## Task inputs
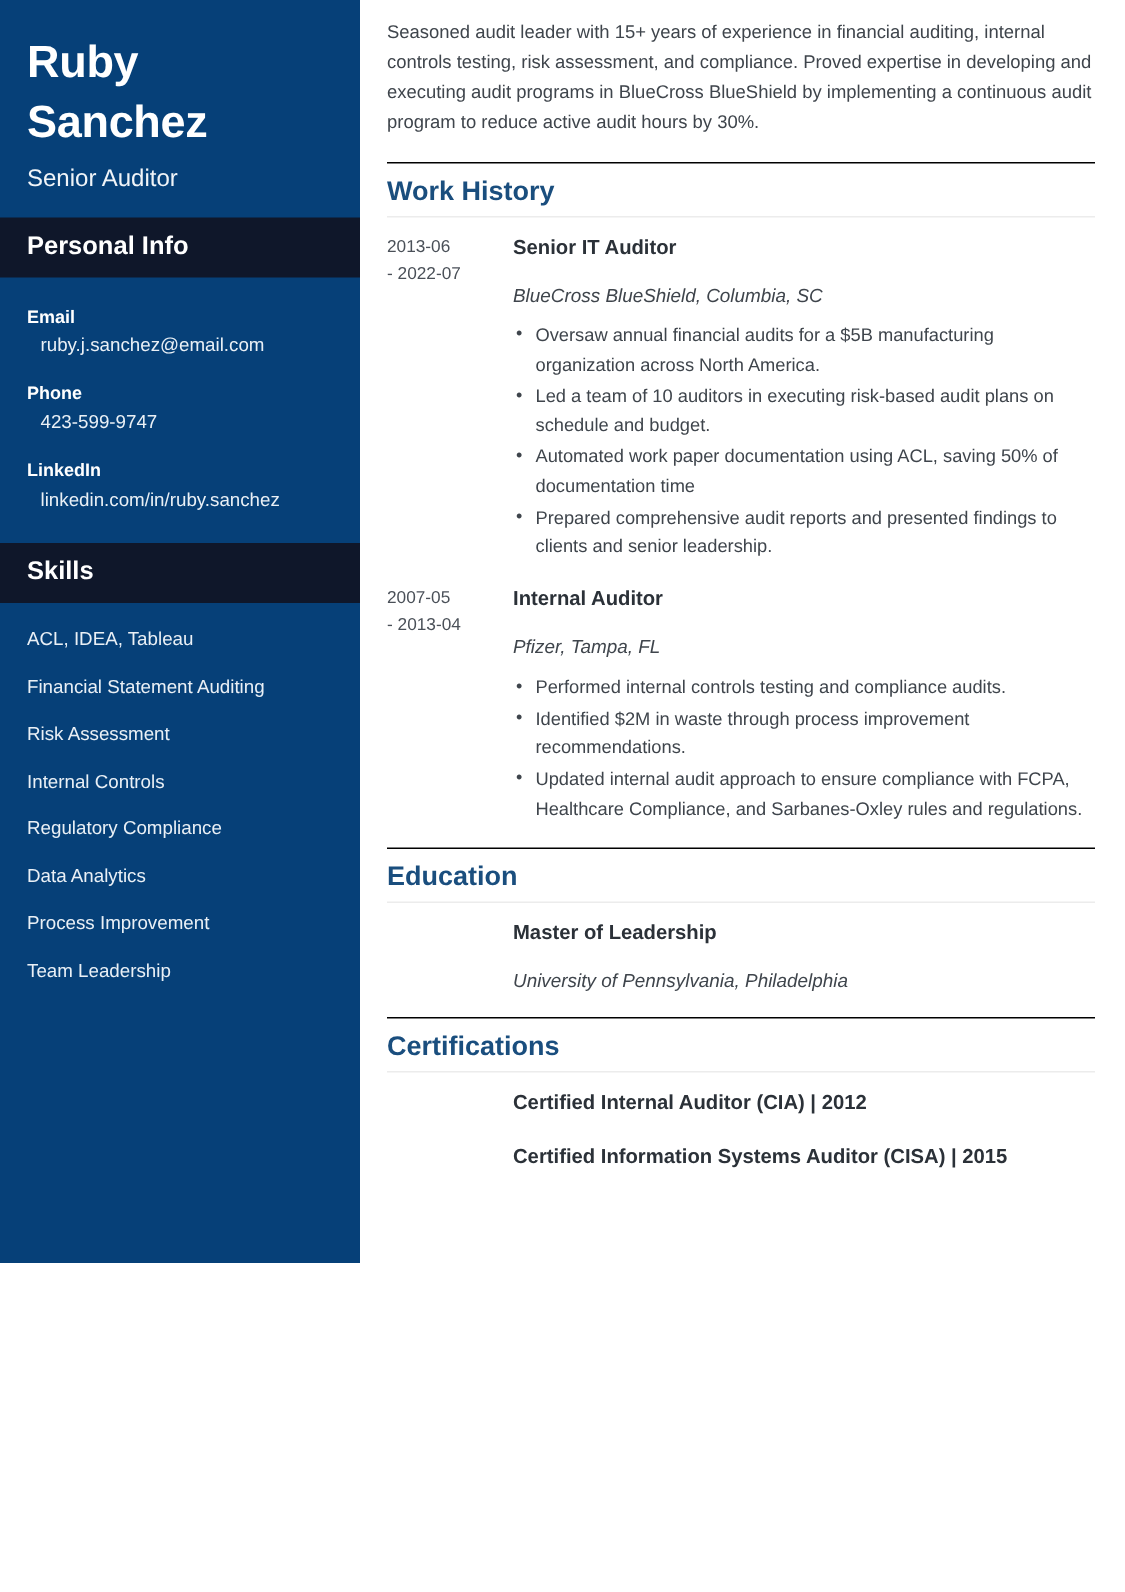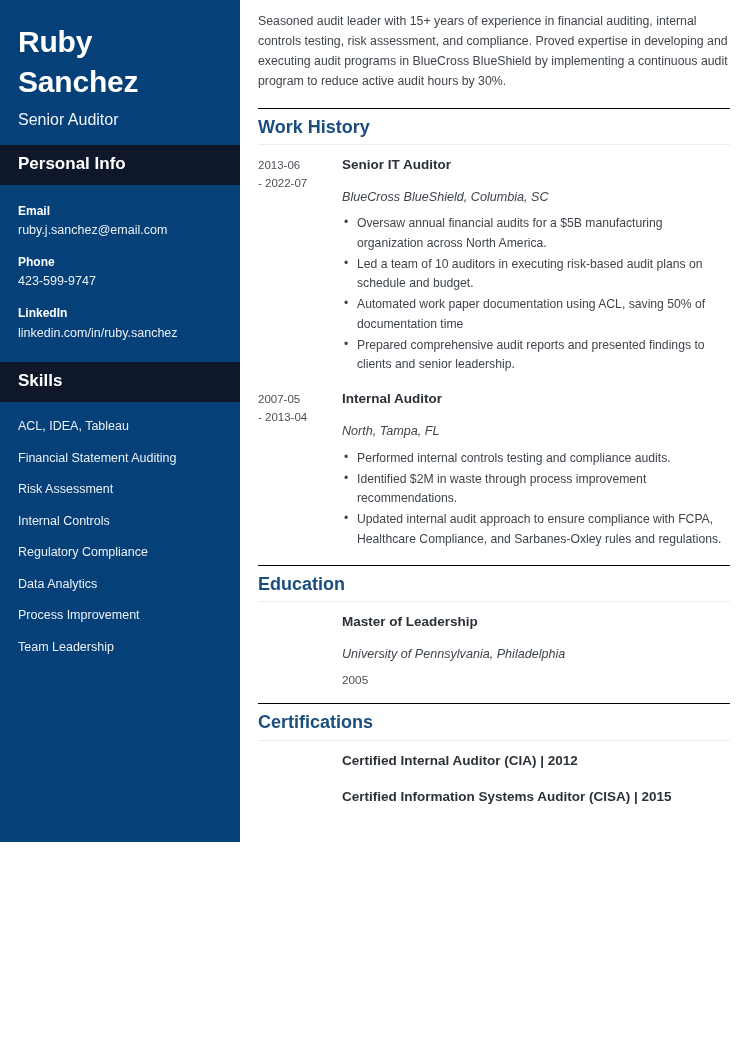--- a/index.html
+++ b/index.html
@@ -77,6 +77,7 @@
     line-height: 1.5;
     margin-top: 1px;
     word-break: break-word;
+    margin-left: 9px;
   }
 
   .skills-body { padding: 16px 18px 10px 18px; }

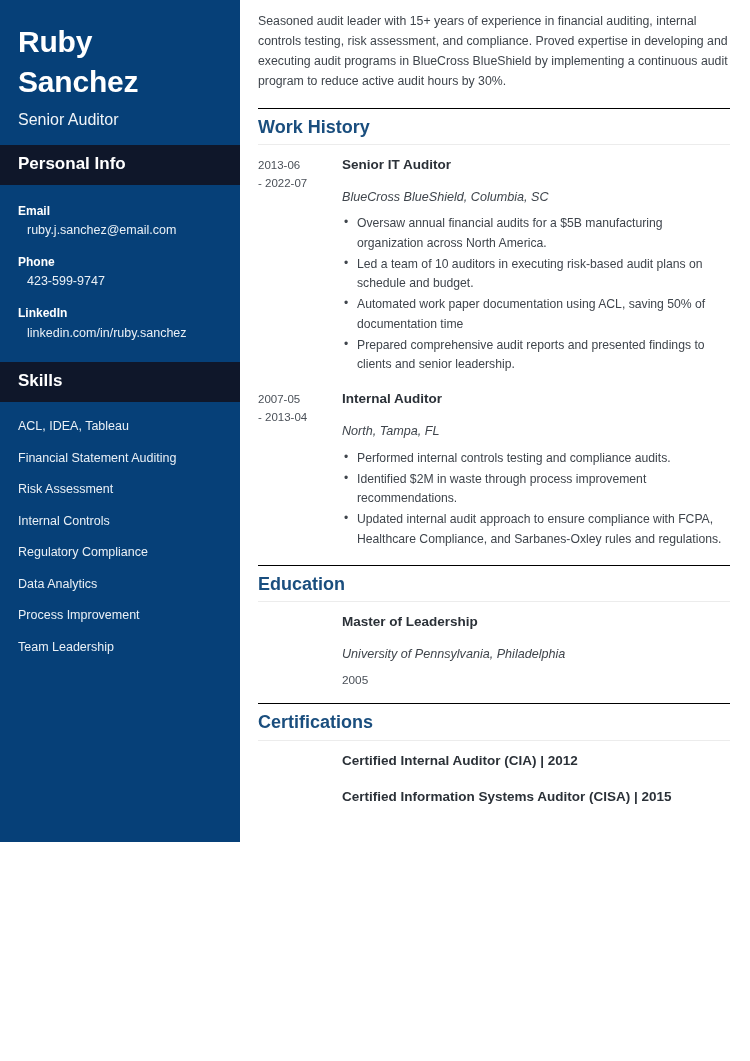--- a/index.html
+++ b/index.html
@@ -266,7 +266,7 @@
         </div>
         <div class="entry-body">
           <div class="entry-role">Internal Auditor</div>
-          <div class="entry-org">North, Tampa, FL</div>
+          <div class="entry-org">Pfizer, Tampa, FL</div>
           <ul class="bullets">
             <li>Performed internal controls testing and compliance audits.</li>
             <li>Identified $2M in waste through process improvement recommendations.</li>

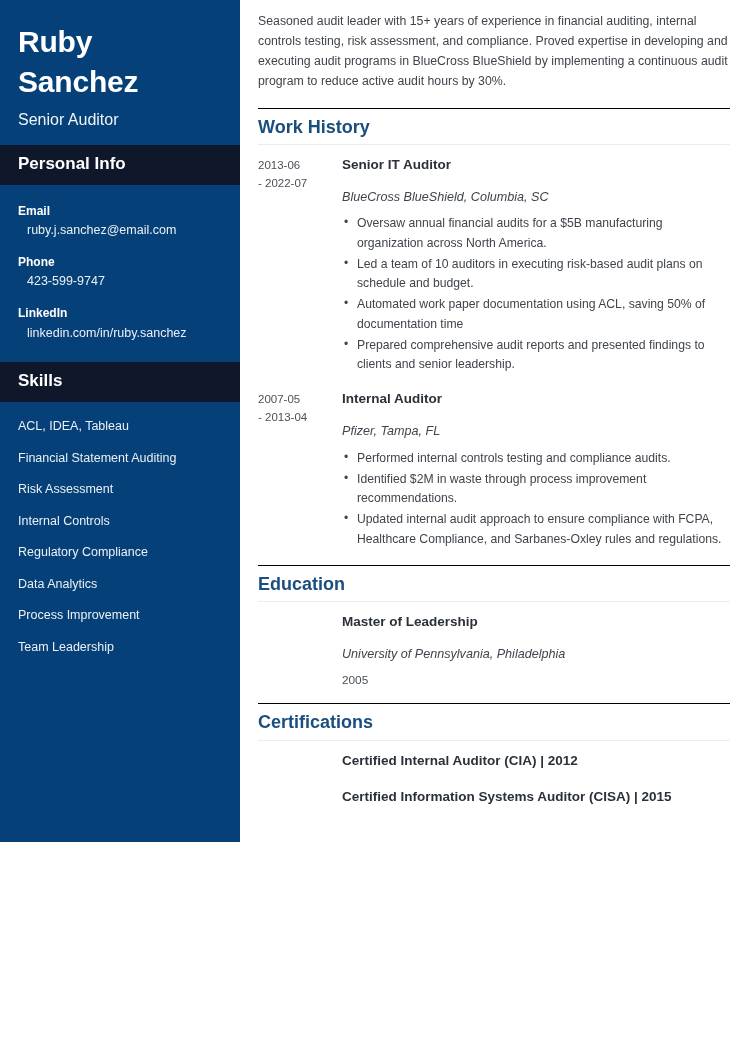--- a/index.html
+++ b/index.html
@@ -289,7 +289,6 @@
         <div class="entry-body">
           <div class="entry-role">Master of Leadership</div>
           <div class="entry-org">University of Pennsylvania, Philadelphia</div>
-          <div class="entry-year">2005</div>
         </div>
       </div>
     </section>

## What the task asks
Repeat the listing exactly, pictures excluded.

## Response area
--- a/index.html
+++ b/index.html
@@ -77,6 +77,7 @@
     line-height: 1.5;
     margin-top: 1px;
     word-break: break-word;
+    margin-left: 9px;
   }
 
   .skills-body { padding: 16px 18px 10px 18px; }

--- a/index.html
+++ b/index.html
@@ -266,7 +266,7 @@
         </div>
         <div class="entry-body">
           <div class="entry-role">Internal Auditor</div>
-          <div class="entry-org">North, Tampa, FL</div>
+          <div class="entry-org">Pfizer, Tampa, FL</div>
           <ul class="bullets">
             <li>Performed internal controls testing and compliance audits.</li>
             <li>Identified $2M in waste through process improvement recommendations.</li>

--- a/index.html
+++ b/index.html
@@ -289,7 +289,6 @@
         <div class="entry-body">
           <div class="entry-role">Master of Leadership</div>
           <div class="entry-org">University of Pennsylvania, Philadelphia</div>
-          <div class="entry-year">2005</div>
         </div>
       </div>
     </section>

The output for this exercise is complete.